Las aguas que sustentan las zonas pesqueras no son en realidad tan diferentes en cuanto a compuestos químicos comparadas con el resto de aguas desérticas, su ventaja reside en que están siendo continuamente reemplazadas a través de corrientes. Tanto en las costas como en las regiones de interés pesquero, corrientes de las profundidades arrastran los elementos químicos situados en ellas hasta la superficie, convirtiéndolas en una prolífico paraíso de nutrientes. En el caso de las costas, la reducida profundidad (y su reducción progresiva hacia tierra) provocan que las corrientes de profundidad afloren en la superficie, mientras que en el caso de las regiones de interés pesquero, algo similar ocurre cuando dos corrientes chocan de forma frontal. Ambas zonas, poseen una cinta transportadora encargada de renovar continuamente el suministro de fertilizantes, lo cual origina una zona pesquera de enorme productividad. Otras zonas costeras fértiles también se observan en la desembocadura de los grandes ríos, donde tanto los residuos nutritivos arrastrados por los ríos, como los arrastrados por las corrientes marinas río arriba, generan parcelas muy ricas en compuestos fertilizantes. Un ejemplo muy característico se puede encontrar en el río Nilo, donde la presa de Asuán, evita que el Nilo descargue y nutra las aguas costeras. Esto ha generado, que la producción de plantas acuáticas merme, reduciendo la cantidad de plancton, y a su vez, provocando la desaparición del enorme banco de sardinas presentes en estas costas (que se alimentaban de ese plancton).
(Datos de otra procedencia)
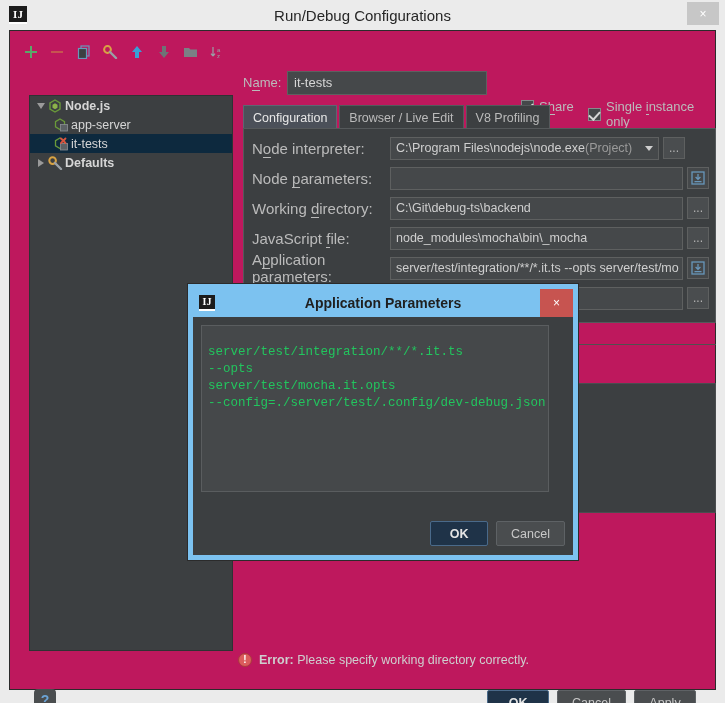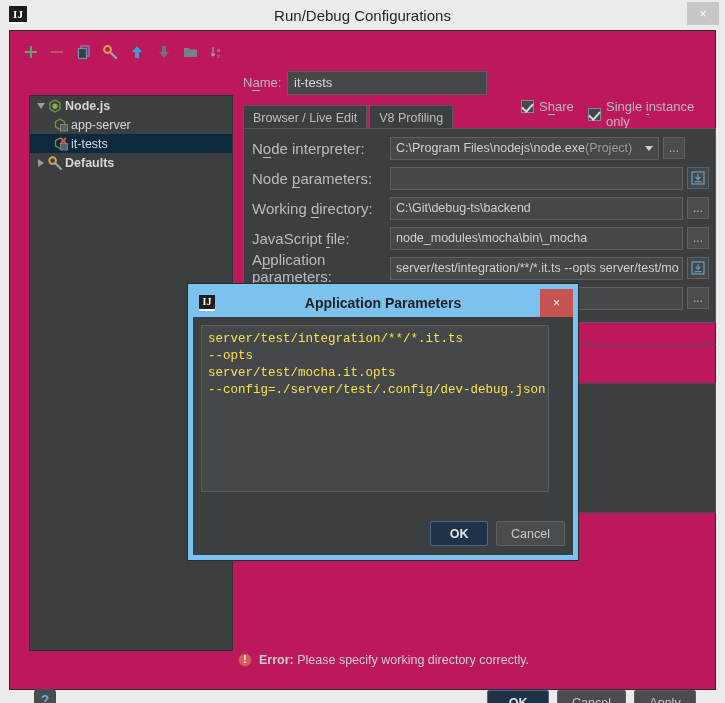--- a/index.html
+++ b/index.html
@@ -417,6 +417,7 @@
     </div>
 
     <div class="tabs">
+      <div class="tab active">Configuration</div>
       <div class="tab">Browser / Live Edit</div>
       <div class="tab">V8 Profiling</div>
     </div>

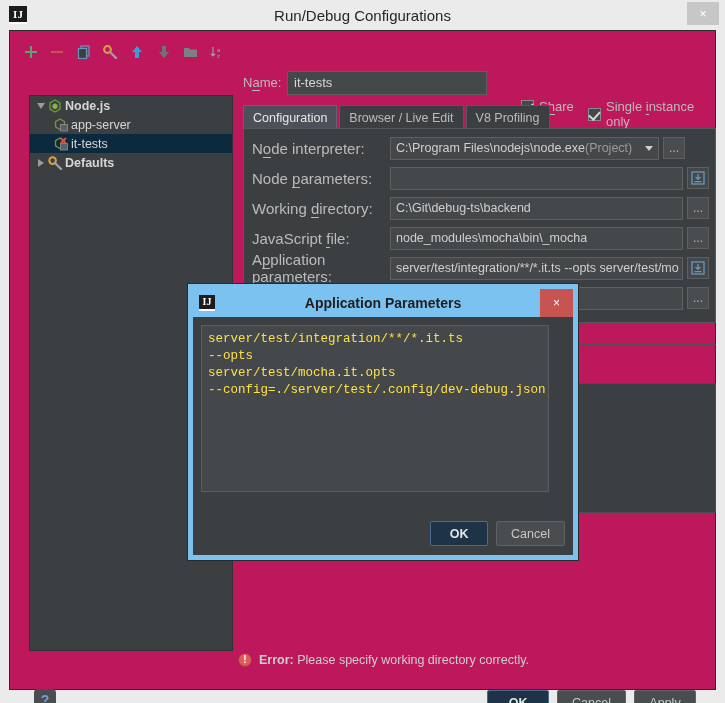--- a/index.html
+++ b/index.html
@@ -279,10 +279,10 @@
   .modal-text {
     width: 348px; height: 167px;
     background: #45484a; border: 1px solid #5a5d5f;
-    color: #fde047;
+    color: #22c55e;
     font-family: "Liberation Mono", "DejaVu Sans Mono", monospace;
     font-size: 12.5px; line-height: 17px;
-    padding: 5px 6px; overflow: hidden;
+    padding: 18px 6px; overflow: hidden;
     white-space: pre;
   }
   .modal-btns {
Como ya he mencionado, a parte de las zonas costeras, las únicas regiones consideradas afloramientos, son aquellas en las que las corrientes de las profundidades emergen a la superficie arrastrando una ingente cantidad de nutrientes. Sin embargo, estas regiones sólo representan el 0,1 % de todos los océanos mundiales, mientras que las costas moderadamente productivas representan el 10 %; el resto no es más que un inmenso desierto azul. Además, teniendo en cuenta que los ríos del mundo, nutren de forma ininterrumpida los océanos, junto con la materia orgánica en descomposición proveniente de todos los organismos que perecen en estas aguas; la abundancia de nutrientes resulta de una enormidad casi infinita, ¿o no? Lo cierto es que no, los compuestos químicos almacenados en las profundidades oceánicas, son continuamente renovados gracias a un lento pero inexorable proceso, La deriva de las placas tectónicas. Estos productos químicos fluyen de vuelta a la tierra, con las contorsiones de la corteza terrestre. En los bordes constructivos (o divergentes) de las placas tectónicas, principalmente situados en los océanos, las placas se separan generando nueva corteza oceánica. Al mismo tiempo, esta nueva corteza empuja a la anterior, transportando los materiales presentes hacia tierra firme, además de incrementar la altura de cordilleras como la del Himalaya, que crece anualmente entre 5 y 10 mm. En resumen, las nutrientes (provenientes de minerales erosionados entre otros) son transportados desde tierra hasta los mares, a través de las corrientes de los ríos, donde tras una rápida precipitación, y un periodo de unos breves millones de años, serán devueltos a tierra gracias a la deriva continental. Por lo tanto, aunque los océanos pueden representar un enorme reservorio de nutrientes, estos son ciclados continuamente de la tierra al mar y del mar a la tierra, y su inmensa mayoría no podrán ser aprovechados por las cadenas tróficas, lo cual convierte a los océanos en un enorme páramo inhóspito e improductivo.